In a few weeks I’ll be presenting at the 2017 SUNY Council on Writing conference to be held at Onondaga Community College in Syracuse, NY. Here’s the abstract of the presentation I’ll deliver, which delves into creativity, cognition and the college writing classroom in the age of distraction.
Cognitive Seeds: The Role of Creative Thinking in First-Year Writing
Debates have raged for years within composition about the role creative writing ought to play in our first-year writing classrooms. However, an overlooked and neglected hinge within this debate is the variety of affordances creative thinking might contribute to our students’ intellectual and cognitive palates. A recent surge in interest regarding creative thinking’s role in writing classrooms has been stimulated by important scholarship from a diverse array of writers including Hyde, Robinson and Sternberg.

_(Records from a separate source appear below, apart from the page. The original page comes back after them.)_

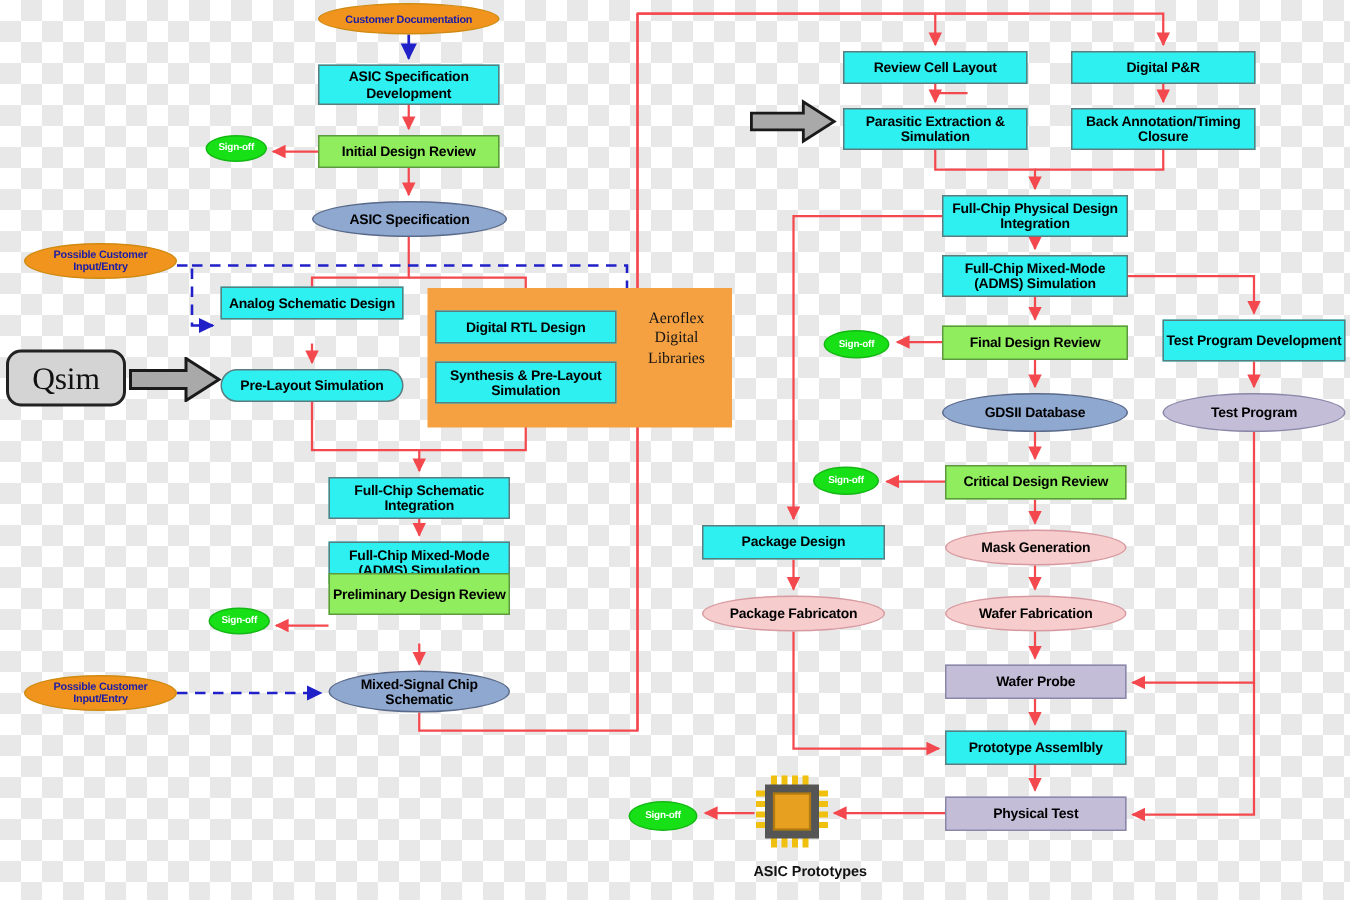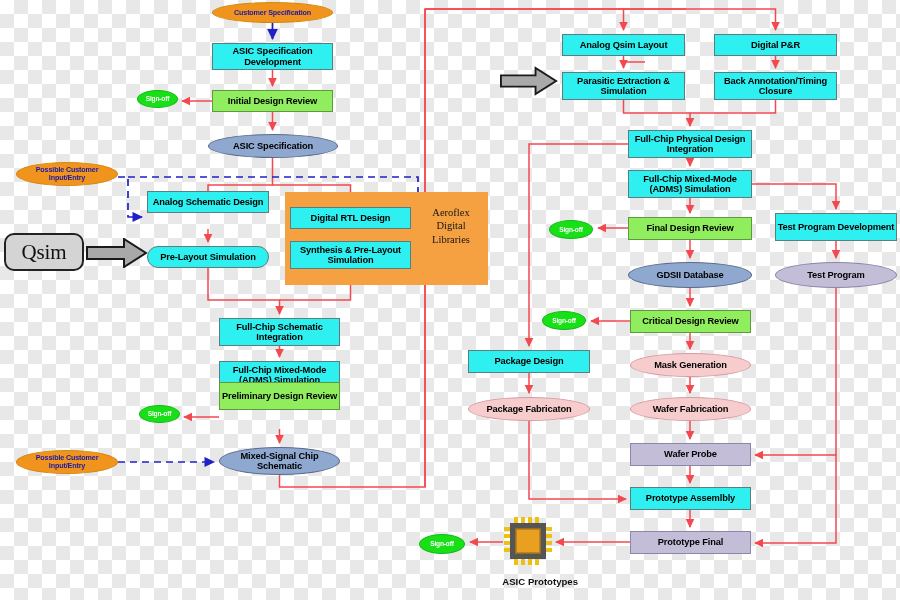--- a/index.html
+++ b/index.html
@@ -181,7 +181,7 @@
 
   <div id="nodelayer">
       <div class="node cust" style="left: 212px; top: 2px; width: 121px; height: 21px;">
-        <span>Customer Specification</span>
+        <span>Customer Documentation</span>
       </div>
       <div class="node proc" style="left: 212px; top: 43px; width: 121px; height: 27px;">
         <span>ASIC Specification Development</span>

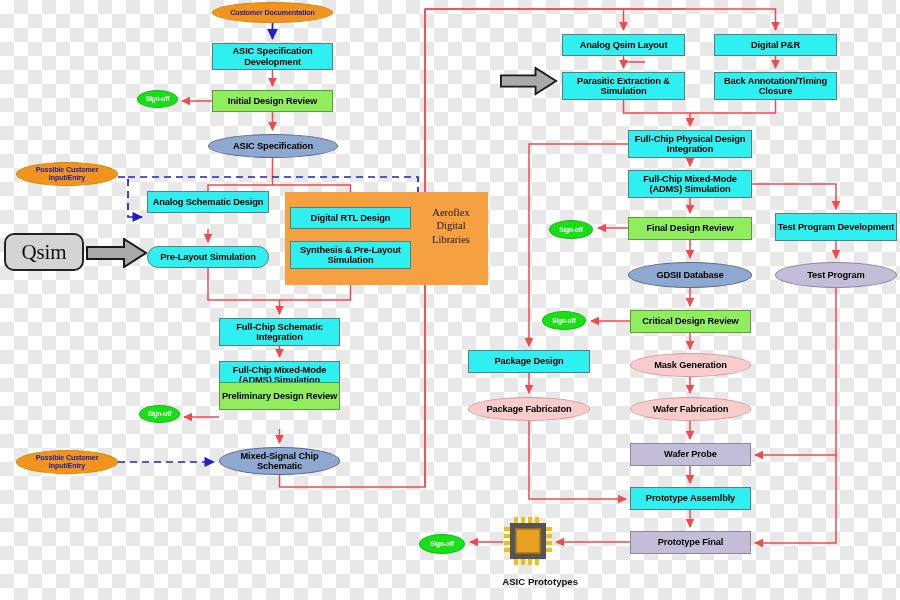--- a/index.html
+++ b/index.html
@@ -223,7 +223,7 @@
         <span>Mixed-Signal Chip Schematic</span>
       </div>
       <div class="node proc" style="left: 562px; top: 34px; width: 123px; height: 22px;">
-        <span>Analog Qsim Layout</span>
+        <span>Review Cell Layout</span>
       </div>
       <div class="node proc" style="left: 714px; top: 34px; width: 123px; height: 22px;">
         <span>Digital P&amp;R</span>

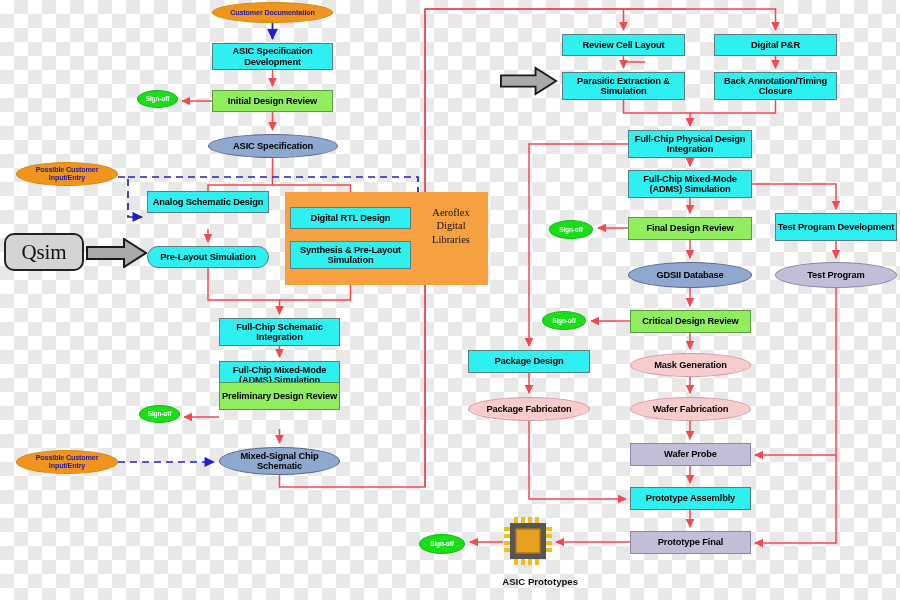--- a/index.html
+++ b/index.html
@@ -274,7 +274,7 @@
         <span>Prototype Assemlbly</span>
       </div>
       <div class="node tp" style="left: 630px; top: 531px; width: 121px; height: 23px;">
-        <span>Prototype Final</span>
+        <span>Physical Test</span>
       </div>
     </div>
   <div id="signofflayer">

Recently, Patrick Sullivan has introduced this growing trend to the pages of College Composition and Communication, where he makes the case for creativity as a foundational and highly-sophisticated aspect of human cognition that proves hugely valuable within higher education and for composition in particular. In this presentation, I will outline some of the many merits of creative thinking instruction, moving toward a central point I consider particularly valuable for our understanding of the thinking that occurs within our writing communities: that creative thinking is not something that is instilled within our brains at birth, but rather is a collection of skills, habits and proficiencies that can be cultivated, refined and developed through instruction. I will share from my own classroom experience instances in which creative thinking exercises proved valuable for student learning, as well as instances in which our attempts’ missed the mark and failed to stimulate much intellectual expansion.